Since 2010, Animal Control has re-homed only one potbelly pig in September 2017 to Gentle Giants, Shea said. An assortment of barn cats, goats, and rams also live on the farm, and founder Hajek is forming a second nonprofit called Gentle Friends Farm and Wildlife Sanctuary for its other residents, Double said.

None of it would be possible, however, without the volunteers.

Hanna Ruark, 22, has been volunteering at the rescue since she was 12 years old, and she considers the farm her second home and workplace. She will soon go to veterinary school, but she has already learned a lot from hands-on experience.

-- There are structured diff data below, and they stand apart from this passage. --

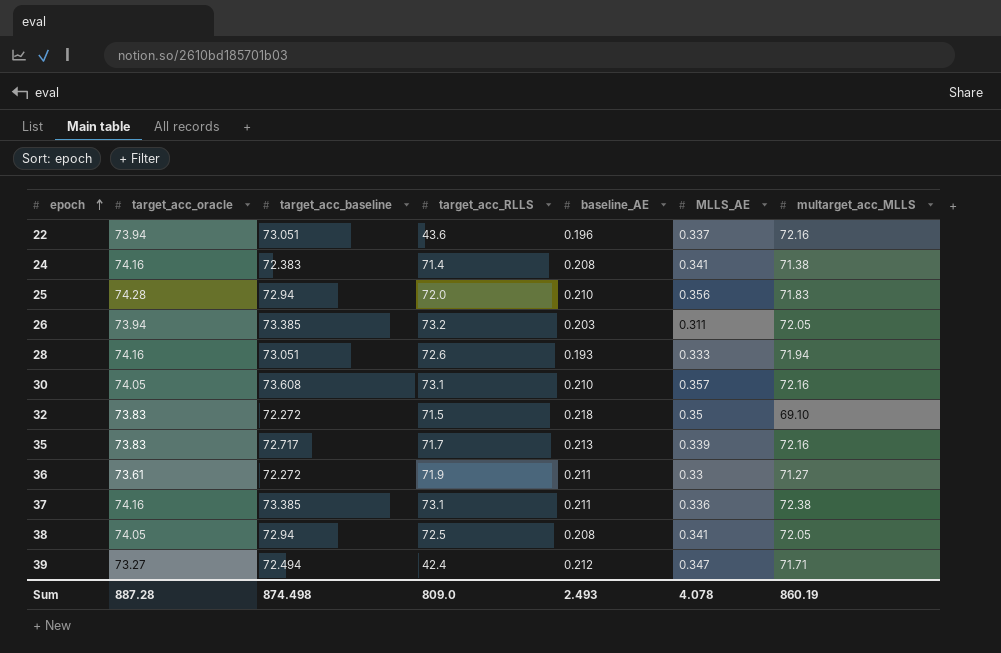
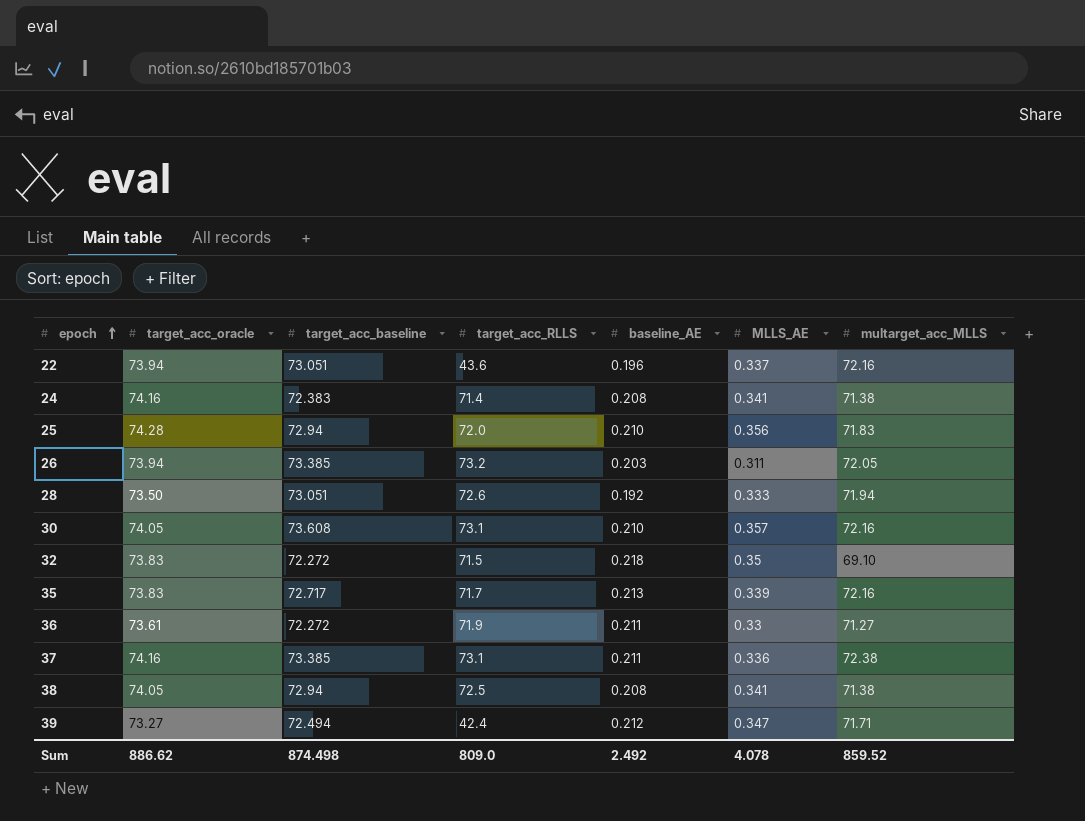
28 | target_acc_oracle: 74.16 -> 73.50
28 | baseline_AE: 0.193 -> 0.192
38 | multarget_acc_MLLS: 72.05 -> 71.38
Sum | target_acc_oracle: 887.28 -> 886.62
Sum | baseline_AE: 2.493 -> 2.492
Sum | multarget_acc_MLLS: 860.19 -> 859.52

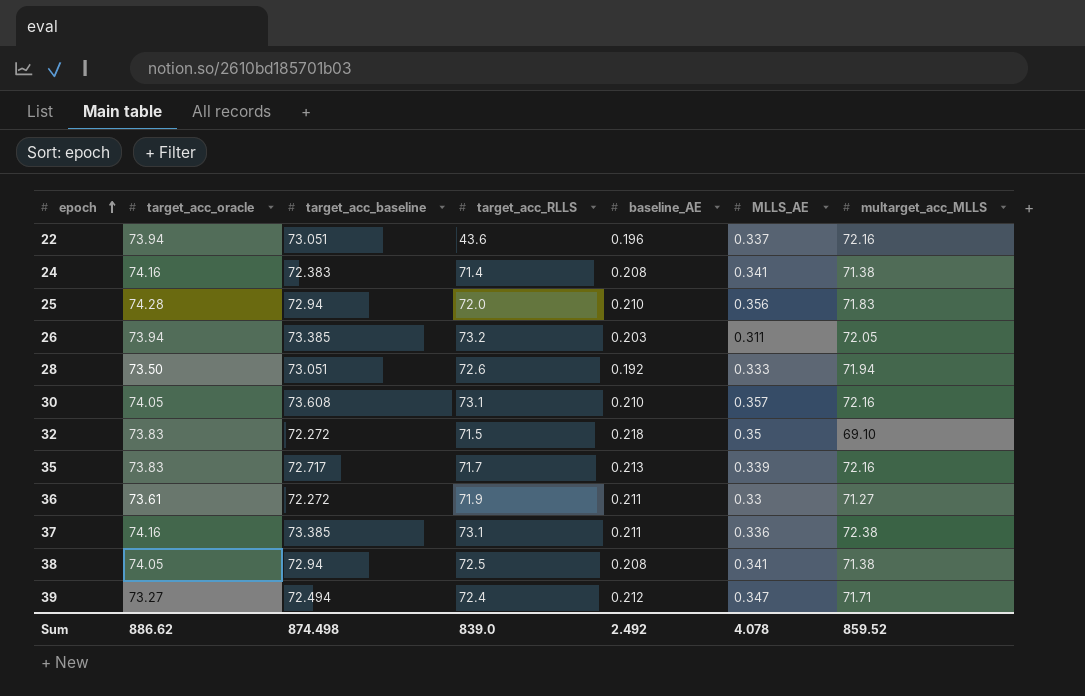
39 | target_acc_RLLS: 42.4 -> 72.4
Sum | target_acc_RLLS: 809.0 -> 839.0

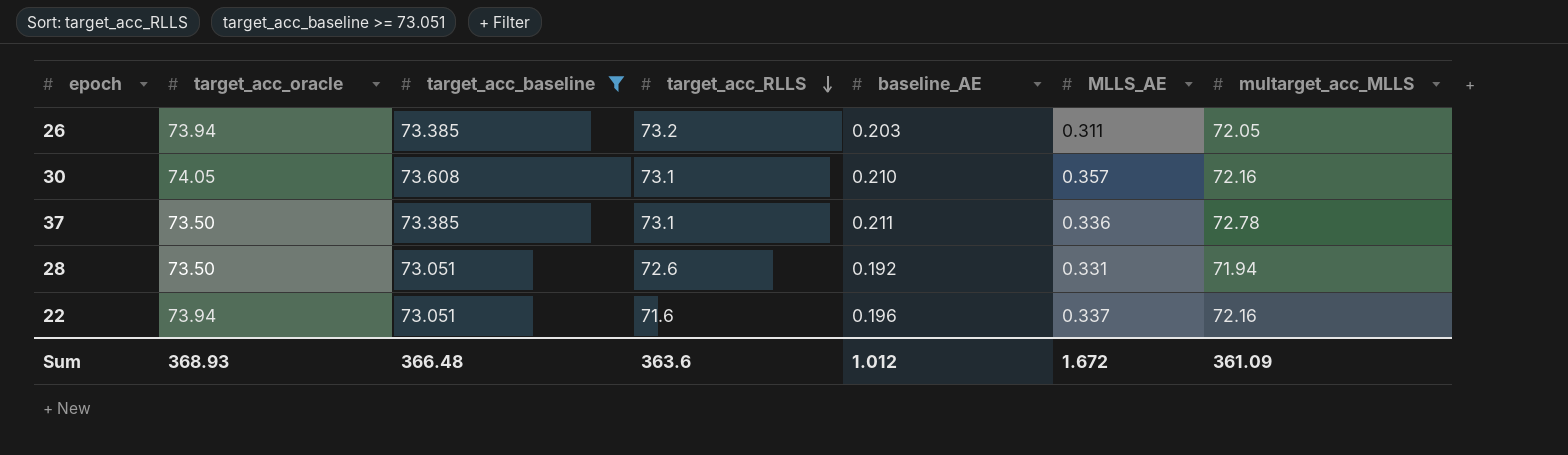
filter: none -> target_acc_baseline >= 73.051
row order: epoch ascending -> target_acc_RLLS descending
37 | target_acc_oracle: 74.16 -> 73.50
37 | multarget_acc_MLLS: 72.38 -> 72.78
28 | MLLS_AE: 0.333 -> 0.331
22 | target_acc_RLLS: 43.6 -> 71.6
Sum | target_acc_oracle: 886.62 -> 368.93
Sum | target_acc_baseline: 874.498 -> 366.48
Sum | target_acc_RLLS: 839.0 -> 363.6
Sum | baseline_AE: 2.492 -> 1.012
Sum | MLLS_AE: 4.078 -> 1.672
Sum | multarget_acc_MLLS: 859.52 -> 361.09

The rescue is known for its work with canker — an inflammation in the hoof wall — that pushes the coffin bone in the ankle through the bottom of the horse’s foot and eats away at the hoof. It can be deadly, but the farm has been working to provide better canker care.

Madison, a former New York City carriage horse who developed canker, was re-homed to Gentle Giants, after her bone shifted in her foot and went lame. Her care was hour-by-hour as the staff weighed her pain and improvement to see if they should euthanize her or keep fighting. Madison hung on and today is sound-footed.

The volunteers and staff say their farriers — Precision Horseshoeing — deserve the praise. In Madison’s case and Ezekiel’s — a rescued Belgian whose front hoofs are cracked and dissolved up to the fur line — the farriers have designed individual care plans.

It may take a year or more for Ezekiel’s hoofs to regrow. The situation could be likened to a bad fingernail injury, except more than half of Ezekiel’s body weight is being held up by it, Piovoso said.

The farriers drilled special screws and wires into the hoof to keep it from splitting further, and at night they pack the wound with medication and turn him out to graze. The women were hopeful Ezekiel’s story would turn into a happy one.

“I love everything about this place; the peace it brings. I don’t like having to look at the Tonkas, but knowing we’re helping them — levels it out,” Double said.